Plotting with plotnine, Part 2

Tutorial Attribution

The plotnine tutorial below is derived (with generous permission) from a truely excellent tutorial for ggplot2 (written for R) by Rebecca Barter, who hosts an excellent data science in R blog. It is very close to her original materials, with changes made primarily to convert R ggplot2 code into plotnine code (which is remakrably easy.

Scales

We are going to return to our original scatterplot example to discuss scales, legend and positioning.

To remind you, this scatterplot showed GDP per capita against life expectancy for each country colored by continent and sized by population.
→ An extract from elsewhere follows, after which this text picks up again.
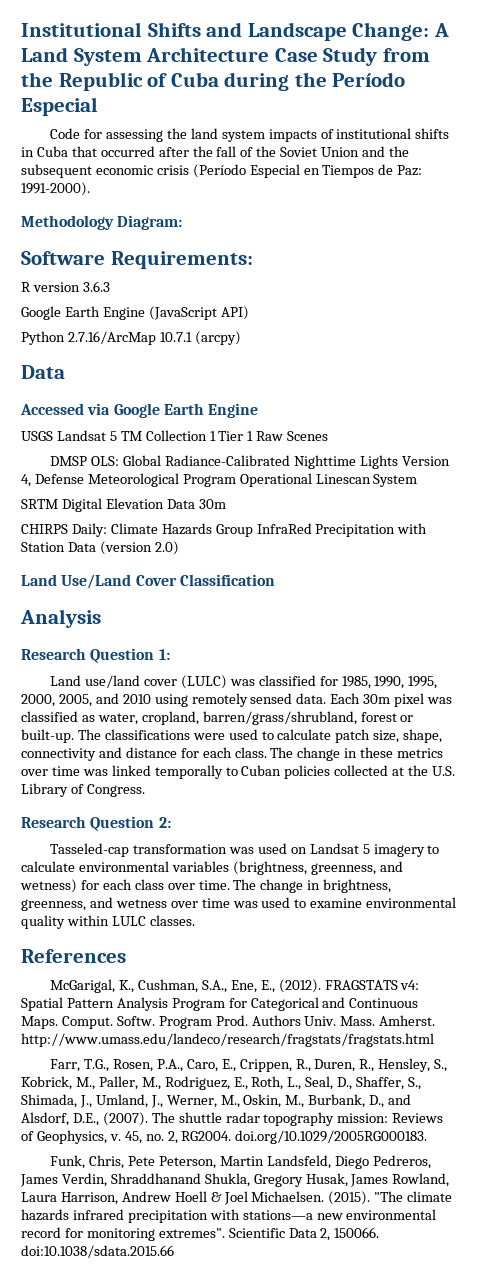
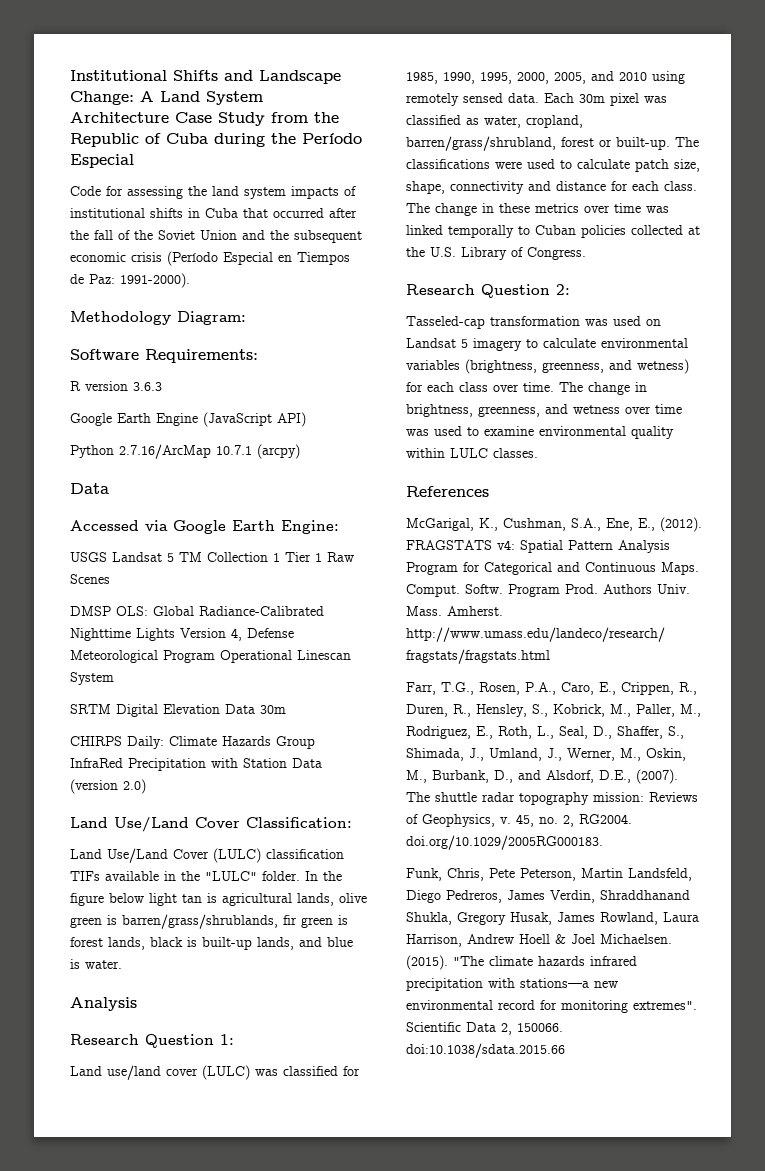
[208,403,259,418] Engine -> [281,520,339,534] Engine:
[179,574,275,586] Classification -> [246,817,352,828] [70,848,344,863] [70,871,342,881] [70,893,367,906] [70,914,348,929] [70,937,353,950] [70,959,122,969] Classification: // Land Use/Land Cover (LULC) classification TIFs available in the "LULC" folder. In the figure below light tan is agricultural lands, olive green is barren/grass/shrublands, fir green is forest lands, black is built-up lands, and blue is water.

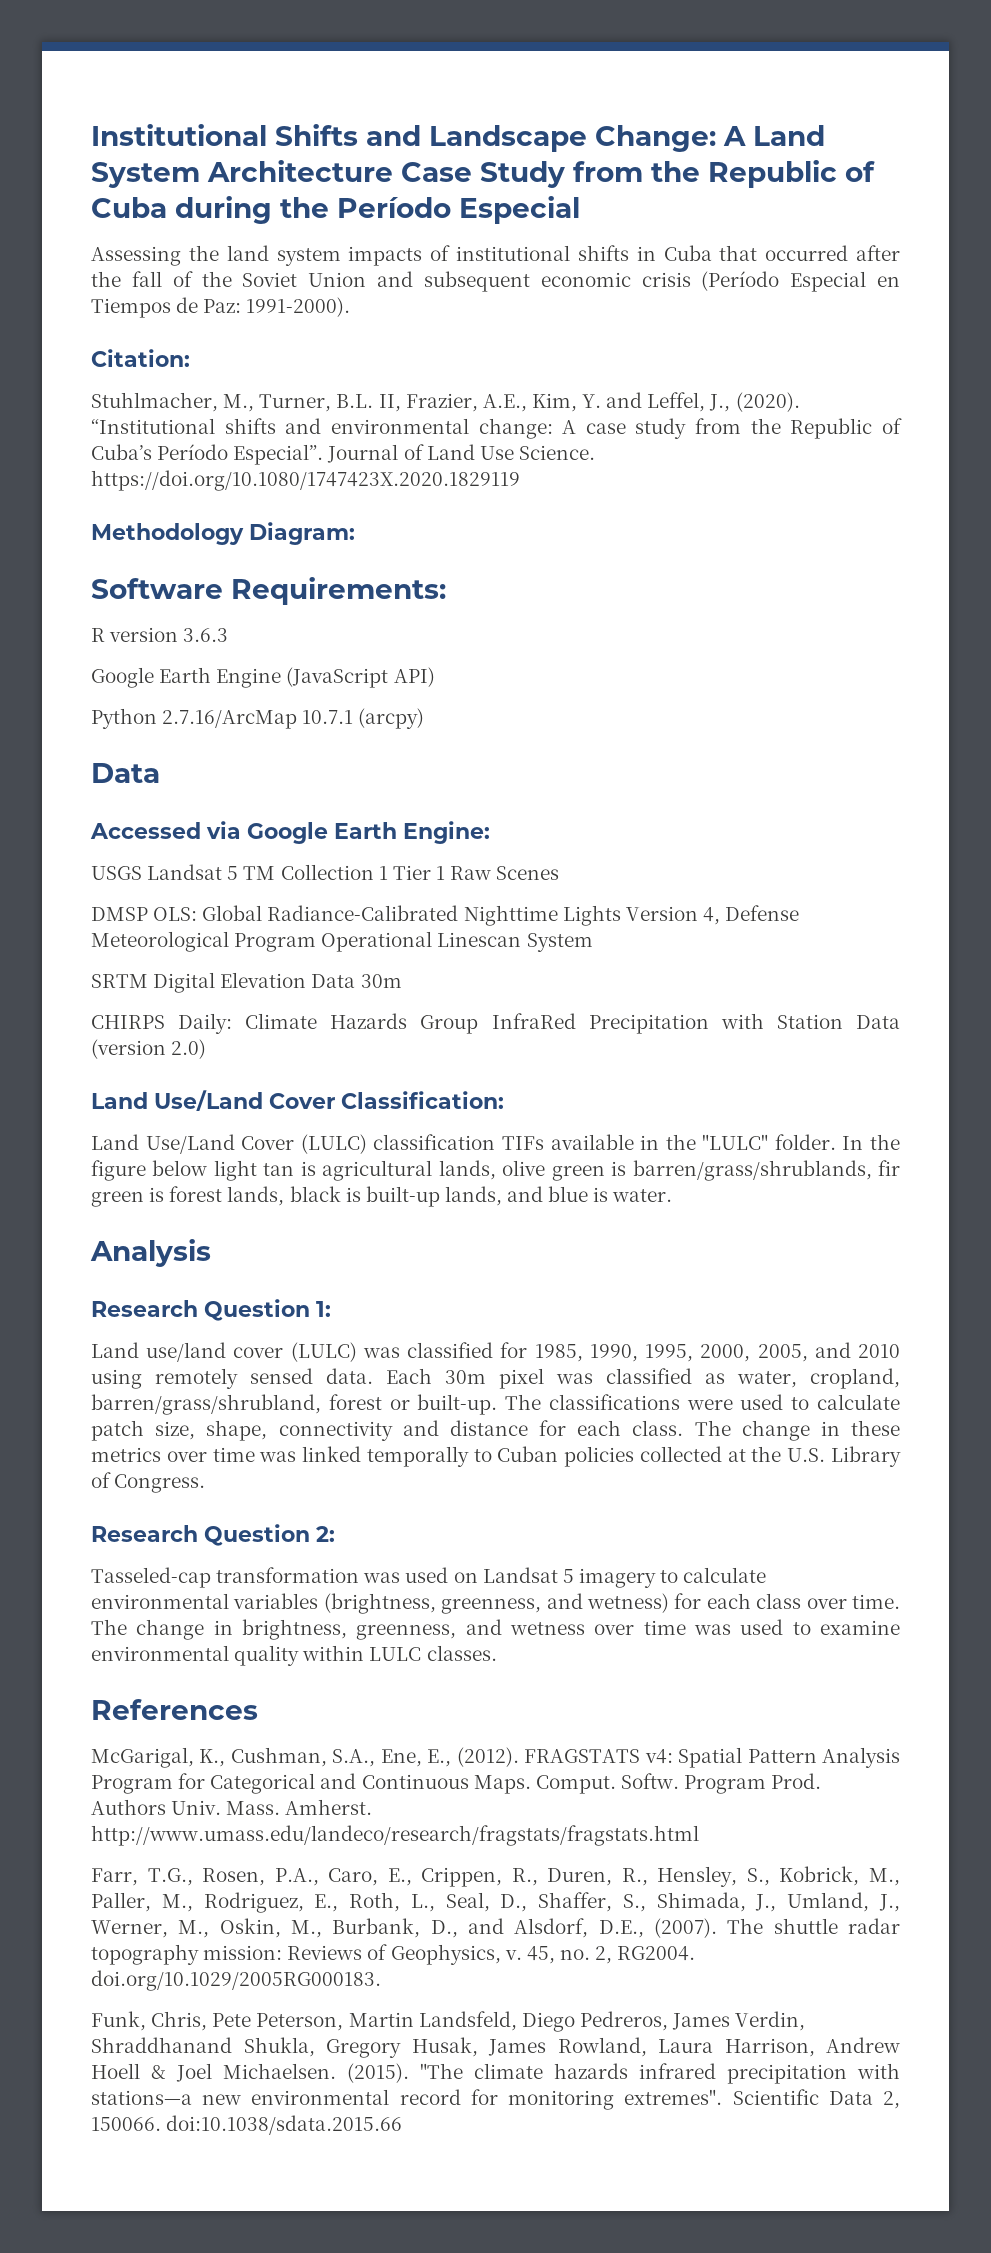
[70,186,183,199] Code for assessing -> [91,246,181,266] Assessing
[270,230,289,240] the -> (414, 279) none
(190, 280) none -> [91,349,190,367] [91,392,800,412] [91,418,902,439] [91,444,595,465] [91,470,520,491] // Citation: // Stuhlmacher, M., Turner, B.L. II, Frazier, A.E., Kim, Y. and Leffel, J., (2020). “Institutional shifts and environmental change: A case study from the Republic of Cuba’s Período Especial”. Journal of Land Use Science. https://doi.org/10.1080/1747423X.2020.1829119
To keep things simple, let’s filter to a single year.

[13]:
gapminder_2007 = gapminder[gapminder.year == 2007]
[14]:
(ggplot(gapminder_2007, aes(x ='gdpPercap', y='lifeExp', color='continent', size='pop')) +
        geom_point(alpha=0.5)
)
_images/plotting_part2_5_0.png
[14]:
<ggplot: (-9223372029312629956)>

The scale of a plot describes the features of the space in which it is plotted. Arguably, it would be better to show gdpPercap on a logarithmic scale, rather than in its raw form. Fortunately, this is easy to do using a scale function, which can be considered another layer that transforms our plot.

[15]:
(ggplot(gapminder_2007, aes(x='gdpPercap', y='lifeExp', color='continent', size='pop')) +
        geom_point(alpha = 0.5) +
        scale_x_log10()
)
_images/plotting_part2_7_0.png
[15]:
<ggplot: (-9223372029312645660)>

The default x- (and y-) axes scales are scale_x_continuous and scale_y_continuous, but other options include scale_x_sqrt and scale_x_reverse.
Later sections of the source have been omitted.